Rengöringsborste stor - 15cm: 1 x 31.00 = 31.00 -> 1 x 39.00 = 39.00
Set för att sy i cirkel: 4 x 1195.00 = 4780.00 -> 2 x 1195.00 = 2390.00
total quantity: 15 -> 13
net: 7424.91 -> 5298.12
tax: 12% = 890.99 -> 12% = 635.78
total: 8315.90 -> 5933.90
•••
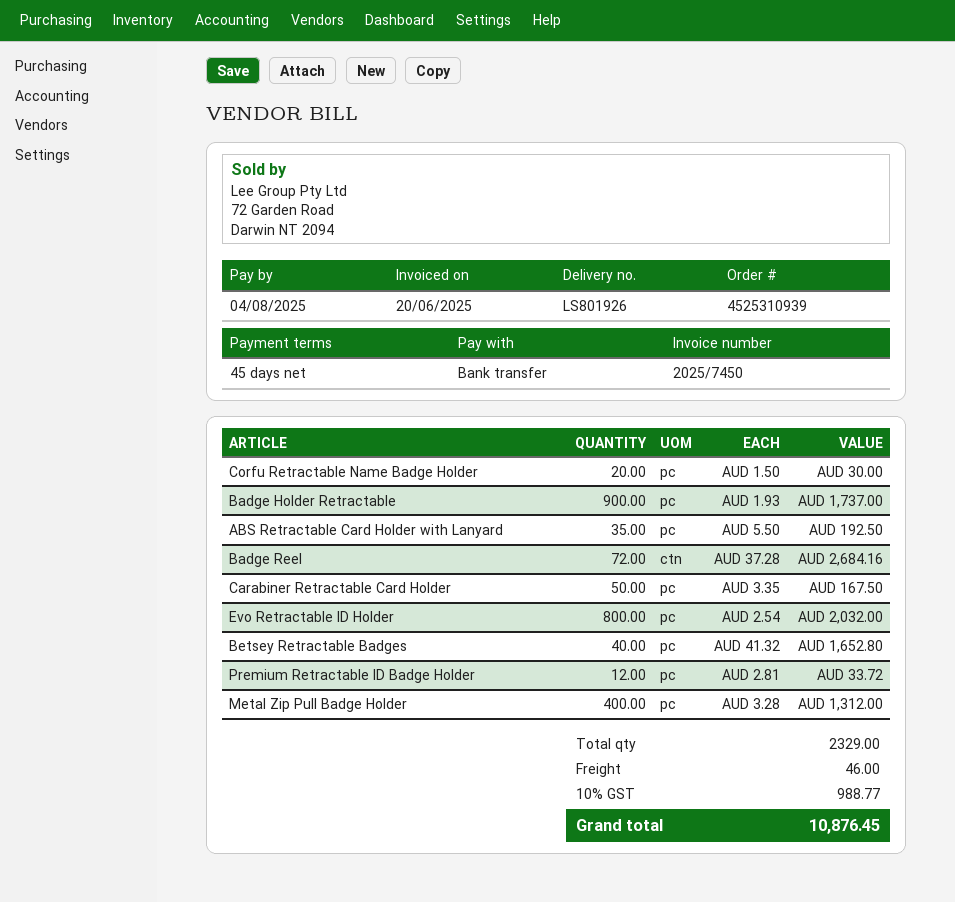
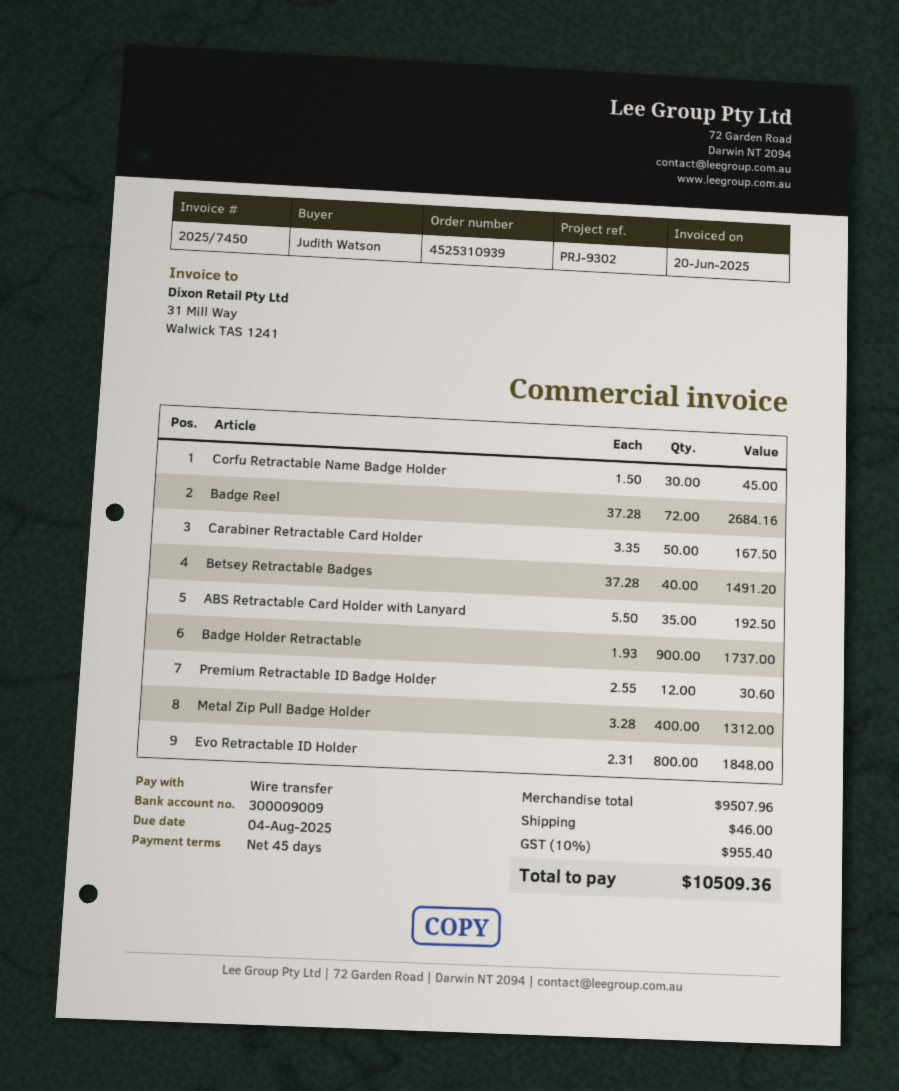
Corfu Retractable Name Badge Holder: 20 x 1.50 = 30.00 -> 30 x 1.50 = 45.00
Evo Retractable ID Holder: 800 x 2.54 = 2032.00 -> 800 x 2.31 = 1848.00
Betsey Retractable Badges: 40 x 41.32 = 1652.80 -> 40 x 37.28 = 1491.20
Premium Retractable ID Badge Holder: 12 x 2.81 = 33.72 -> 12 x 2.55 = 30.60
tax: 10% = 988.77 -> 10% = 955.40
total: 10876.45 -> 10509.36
•••
## Work to be completed
Pull out every line above that holds the word "total".

## Answer section
total quantity: 15 -> 13
total: 8315.90 -> 5933.90
total: 10876.45 -> 10509.36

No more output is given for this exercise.